Aim of the exercise
In the material below, find the line with "(942, 110) none -> [318,94,372,108] resulting" and the line with "[925,370,1003,386] specialists. ->", then output those two lines and every line between them, exactly.

┌──

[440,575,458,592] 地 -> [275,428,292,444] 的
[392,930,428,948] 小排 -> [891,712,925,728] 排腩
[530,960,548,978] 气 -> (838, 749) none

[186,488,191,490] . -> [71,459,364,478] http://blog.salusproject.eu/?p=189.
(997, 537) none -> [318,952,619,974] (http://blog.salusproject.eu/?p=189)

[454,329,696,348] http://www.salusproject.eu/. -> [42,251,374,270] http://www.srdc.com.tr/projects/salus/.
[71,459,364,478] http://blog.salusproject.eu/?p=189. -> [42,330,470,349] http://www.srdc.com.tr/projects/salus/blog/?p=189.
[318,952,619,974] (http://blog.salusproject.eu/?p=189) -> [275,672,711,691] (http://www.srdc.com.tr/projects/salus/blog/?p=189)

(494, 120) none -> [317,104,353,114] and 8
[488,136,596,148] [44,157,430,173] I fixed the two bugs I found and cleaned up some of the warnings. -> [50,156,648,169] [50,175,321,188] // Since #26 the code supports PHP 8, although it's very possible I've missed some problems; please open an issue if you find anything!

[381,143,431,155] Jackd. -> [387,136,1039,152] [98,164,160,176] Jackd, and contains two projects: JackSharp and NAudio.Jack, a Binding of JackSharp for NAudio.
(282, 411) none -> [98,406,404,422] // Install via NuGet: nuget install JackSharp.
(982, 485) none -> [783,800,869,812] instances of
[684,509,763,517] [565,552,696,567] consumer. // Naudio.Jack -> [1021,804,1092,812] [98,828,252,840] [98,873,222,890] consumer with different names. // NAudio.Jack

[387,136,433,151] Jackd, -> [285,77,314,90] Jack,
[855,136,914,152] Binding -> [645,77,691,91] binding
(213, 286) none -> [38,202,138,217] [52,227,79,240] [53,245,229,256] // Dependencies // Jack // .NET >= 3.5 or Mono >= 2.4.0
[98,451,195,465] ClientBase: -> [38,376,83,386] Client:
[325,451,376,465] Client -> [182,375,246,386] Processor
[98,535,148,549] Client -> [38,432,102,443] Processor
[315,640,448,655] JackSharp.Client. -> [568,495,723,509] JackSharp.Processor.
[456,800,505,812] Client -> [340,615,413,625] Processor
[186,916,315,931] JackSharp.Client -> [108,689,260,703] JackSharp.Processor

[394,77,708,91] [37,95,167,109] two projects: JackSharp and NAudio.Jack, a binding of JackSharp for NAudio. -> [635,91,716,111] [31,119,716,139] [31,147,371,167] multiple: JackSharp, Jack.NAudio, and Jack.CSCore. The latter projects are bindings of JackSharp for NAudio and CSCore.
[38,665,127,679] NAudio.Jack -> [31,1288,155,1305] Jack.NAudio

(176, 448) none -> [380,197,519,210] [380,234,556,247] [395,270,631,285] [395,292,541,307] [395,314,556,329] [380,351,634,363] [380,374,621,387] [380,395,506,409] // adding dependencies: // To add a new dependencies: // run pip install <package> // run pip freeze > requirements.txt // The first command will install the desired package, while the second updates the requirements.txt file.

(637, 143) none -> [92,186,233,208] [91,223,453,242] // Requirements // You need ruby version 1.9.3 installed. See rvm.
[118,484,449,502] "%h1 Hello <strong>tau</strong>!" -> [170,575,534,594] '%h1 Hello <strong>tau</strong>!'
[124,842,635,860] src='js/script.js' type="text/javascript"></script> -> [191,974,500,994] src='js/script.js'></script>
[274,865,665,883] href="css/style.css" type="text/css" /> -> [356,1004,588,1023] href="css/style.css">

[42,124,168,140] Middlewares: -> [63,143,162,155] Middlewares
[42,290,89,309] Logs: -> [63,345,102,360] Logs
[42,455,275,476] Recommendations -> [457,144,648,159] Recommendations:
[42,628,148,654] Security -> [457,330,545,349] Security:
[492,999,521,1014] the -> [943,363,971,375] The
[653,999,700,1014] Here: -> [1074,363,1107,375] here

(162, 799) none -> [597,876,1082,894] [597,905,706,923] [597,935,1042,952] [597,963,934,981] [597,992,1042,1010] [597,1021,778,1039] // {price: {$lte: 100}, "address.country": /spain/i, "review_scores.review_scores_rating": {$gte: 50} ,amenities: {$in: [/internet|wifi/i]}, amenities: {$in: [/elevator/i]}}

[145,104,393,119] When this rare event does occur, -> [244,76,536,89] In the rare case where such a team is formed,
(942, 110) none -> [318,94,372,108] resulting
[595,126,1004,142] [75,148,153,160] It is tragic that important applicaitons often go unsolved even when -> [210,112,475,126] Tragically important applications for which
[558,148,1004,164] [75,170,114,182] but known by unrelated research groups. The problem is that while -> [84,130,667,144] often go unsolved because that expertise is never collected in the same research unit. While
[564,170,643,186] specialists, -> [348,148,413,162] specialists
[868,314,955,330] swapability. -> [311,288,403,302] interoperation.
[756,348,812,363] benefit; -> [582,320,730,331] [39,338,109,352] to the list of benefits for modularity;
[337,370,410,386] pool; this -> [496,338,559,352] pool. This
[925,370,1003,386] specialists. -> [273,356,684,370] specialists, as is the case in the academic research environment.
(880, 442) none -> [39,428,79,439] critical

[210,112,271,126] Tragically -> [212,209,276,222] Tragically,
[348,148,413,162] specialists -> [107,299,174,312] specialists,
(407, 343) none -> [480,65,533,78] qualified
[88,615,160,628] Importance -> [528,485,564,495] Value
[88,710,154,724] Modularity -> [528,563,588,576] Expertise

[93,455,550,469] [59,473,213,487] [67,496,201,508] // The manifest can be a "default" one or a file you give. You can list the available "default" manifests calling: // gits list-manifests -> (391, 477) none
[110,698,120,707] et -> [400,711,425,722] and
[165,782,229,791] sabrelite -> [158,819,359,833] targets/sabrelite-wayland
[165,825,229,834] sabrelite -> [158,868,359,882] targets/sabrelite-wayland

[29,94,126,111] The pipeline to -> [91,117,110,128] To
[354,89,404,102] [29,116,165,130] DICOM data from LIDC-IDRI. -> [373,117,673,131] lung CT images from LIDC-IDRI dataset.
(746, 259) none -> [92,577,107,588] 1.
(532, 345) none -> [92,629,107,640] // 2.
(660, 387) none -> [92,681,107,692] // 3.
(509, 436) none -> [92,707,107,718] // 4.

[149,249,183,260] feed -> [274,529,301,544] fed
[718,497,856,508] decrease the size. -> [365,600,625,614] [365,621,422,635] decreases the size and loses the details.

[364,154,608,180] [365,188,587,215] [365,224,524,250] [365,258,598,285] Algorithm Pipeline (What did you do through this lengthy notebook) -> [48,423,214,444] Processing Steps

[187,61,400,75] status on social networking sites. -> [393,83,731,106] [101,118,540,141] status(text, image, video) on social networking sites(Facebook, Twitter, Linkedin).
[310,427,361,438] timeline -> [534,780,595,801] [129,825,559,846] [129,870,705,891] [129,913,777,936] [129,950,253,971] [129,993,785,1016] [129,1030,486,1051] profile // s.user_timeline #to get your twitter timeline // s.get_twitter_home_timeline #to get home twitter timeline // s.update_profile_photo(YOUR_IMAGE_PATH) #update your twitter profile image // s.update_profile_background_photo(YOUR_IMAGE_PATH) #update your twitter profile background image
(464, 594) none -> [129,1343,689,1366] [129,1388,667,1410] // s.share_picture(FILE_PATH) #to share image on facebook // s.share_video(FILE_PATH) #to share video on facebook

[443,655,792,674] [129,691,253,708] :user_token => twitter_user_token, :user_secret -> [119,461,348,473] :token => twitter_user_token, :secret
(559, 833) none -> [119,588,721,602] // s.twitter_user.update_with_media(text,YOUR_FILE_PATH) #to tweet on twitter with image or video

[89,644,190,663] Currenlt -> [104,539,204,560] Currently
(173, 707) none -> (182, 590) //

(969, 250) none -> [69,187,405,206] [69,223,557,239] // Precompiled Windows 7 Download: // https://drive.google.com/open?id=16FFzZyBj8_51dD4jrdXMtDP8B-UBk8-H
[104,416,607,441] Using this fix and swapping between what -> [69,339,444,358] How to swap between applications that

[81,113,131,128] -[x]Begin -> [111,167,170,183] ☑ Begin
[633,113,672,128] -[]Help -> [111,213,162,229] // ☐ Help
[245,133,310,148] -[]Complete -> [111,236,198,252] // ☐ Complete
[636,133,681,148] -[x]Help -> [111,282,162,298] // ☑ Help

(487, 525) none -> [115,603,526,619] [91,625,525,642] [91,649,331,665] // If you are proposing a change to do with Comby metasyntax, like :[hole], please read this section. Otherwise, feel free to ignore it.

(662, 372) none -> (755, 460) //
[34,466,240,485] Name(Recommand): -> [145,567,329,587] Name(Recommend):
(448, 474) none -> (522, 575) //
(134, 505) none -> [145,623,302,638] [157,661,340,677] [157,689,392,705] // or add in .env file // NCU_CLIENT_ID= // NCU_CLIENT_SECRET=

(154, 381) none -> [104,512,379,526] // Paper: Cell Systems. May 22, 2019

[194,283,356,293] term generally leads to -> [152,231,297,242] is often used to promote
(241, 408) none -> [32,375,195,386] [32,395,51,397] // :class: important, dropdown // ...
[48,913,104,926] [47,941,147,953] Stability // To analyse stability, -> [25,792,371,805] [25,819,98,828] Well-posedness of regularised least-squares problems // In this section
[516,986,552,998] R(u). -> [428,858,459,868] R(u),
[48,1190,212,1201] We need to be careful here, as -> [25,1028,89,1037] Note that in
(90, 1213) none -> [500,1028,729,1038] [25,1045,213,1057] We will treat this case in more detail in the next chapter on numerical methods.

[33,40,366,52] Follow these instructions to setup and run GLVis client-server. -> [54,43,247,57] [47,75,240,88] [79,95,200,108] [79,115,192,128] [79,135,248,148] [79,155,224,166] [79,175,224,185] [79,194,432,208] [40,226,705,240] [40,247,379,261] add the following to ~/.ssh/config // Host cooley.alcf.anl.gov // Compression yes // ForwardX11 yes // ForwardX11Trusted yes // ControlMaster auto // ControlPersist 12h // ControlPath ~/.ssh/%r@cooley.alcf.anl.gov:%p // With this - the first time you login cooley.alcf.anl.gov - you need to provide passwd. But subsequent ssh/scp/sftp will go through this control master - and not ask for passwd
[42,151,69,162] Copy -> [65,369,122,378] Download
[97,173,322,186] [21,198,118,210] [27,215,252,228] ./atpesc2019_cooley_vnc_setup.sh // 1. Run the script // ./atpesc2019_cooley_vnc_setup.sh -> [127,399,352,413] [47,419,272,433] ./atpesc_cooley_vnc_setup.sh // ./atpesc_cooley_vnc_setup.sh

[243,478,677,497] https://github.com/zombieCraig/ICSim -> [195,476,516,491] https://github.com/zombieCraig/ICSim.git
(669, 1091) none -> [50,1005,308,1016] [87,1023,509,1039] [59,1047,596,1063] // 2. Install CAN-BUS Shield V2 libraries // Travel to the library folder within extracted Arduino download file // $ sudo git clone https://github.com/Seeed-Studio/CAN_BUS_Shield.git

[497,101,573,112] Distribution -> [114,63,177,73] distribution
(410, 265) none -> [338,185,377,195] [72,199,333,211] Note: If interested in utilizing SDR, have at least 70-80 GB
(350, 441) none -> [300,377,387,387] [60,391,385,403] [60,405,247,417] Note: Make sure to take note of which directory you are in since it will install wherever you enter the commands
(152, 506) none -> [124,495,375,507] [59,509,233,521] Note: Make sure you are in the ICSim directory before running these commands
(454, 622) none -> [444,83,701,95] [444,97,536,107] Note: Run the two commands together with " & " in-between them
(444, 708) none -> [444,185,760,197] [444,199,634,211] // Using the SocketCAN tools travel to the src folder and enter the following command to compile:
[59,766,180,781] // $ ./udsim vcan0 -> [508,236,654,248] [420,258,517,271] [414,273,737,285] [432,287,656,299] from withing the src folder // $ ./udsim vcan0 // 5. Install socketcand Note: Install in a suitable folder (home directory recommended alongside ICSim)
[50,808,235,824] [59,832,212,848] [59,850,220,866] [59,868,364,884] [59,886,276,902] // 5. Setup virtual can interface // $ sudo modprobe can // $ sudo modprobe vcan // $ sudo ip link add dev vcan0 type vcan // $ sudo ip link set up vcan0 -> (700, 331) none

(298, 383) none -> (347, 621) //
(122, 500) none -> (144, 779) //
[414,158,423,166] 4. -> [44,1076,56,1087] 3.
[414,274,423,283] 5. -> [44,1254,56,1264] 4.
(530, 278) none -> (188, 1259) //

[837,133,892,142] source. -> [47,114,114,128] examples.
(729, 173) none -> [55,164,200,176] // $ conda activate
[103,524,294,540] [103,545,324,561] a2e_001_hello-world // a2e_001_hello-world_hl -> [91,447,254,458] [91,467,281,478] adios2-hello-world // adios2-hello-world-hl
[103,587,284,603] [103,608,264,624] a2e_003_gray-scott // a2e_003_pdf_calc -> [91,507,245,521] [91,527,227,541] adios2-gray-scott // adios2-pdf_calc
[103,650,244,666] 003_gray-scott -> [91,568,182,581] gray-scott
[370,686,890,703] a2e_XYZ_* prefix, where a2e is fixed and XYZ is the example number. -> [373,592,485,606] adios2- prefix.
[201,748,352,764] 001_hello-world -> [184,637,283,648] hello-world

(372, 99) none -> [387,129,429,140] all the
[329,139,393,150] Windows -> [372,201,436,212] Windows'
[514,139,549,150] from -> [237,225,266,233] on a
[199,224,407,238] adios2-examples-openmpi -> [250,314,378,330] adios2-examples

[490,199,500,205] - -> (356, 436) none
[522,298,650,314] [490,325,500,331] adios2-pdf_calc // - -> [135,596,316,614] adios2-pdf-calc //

└──

Solution for this problem
(942, 110) none -> [318,94,372,108] resulting
[595,126,1004,142] [75,148,153,160] It is tragic that important applicaitons often go unsolved even when -> [210,112,475,126] Tragically important applications for which
[558,148,1004,164] [75,170,114,182] but known by unrelated research groups. The problem is that while -> [84,130,667,144] often go unsolved because that expertise is never collected in the same research unit. While
[564,170,643,186] specialists, -> [348,148,413,162] specialists
[868,314,955,330] swapability. -> [311,288,403,302] interoperation.
[756,348,812,363] benefit; -> [582,320,730,331] [39,338,109,352] to the list of benefits for modularity;
[337,370,410,386] pool; this -> [496,338,559,352] pool. This
[925,370,1003,386] specialists. -> [273,356,684,370] specialists, as is the case in the academic research environment.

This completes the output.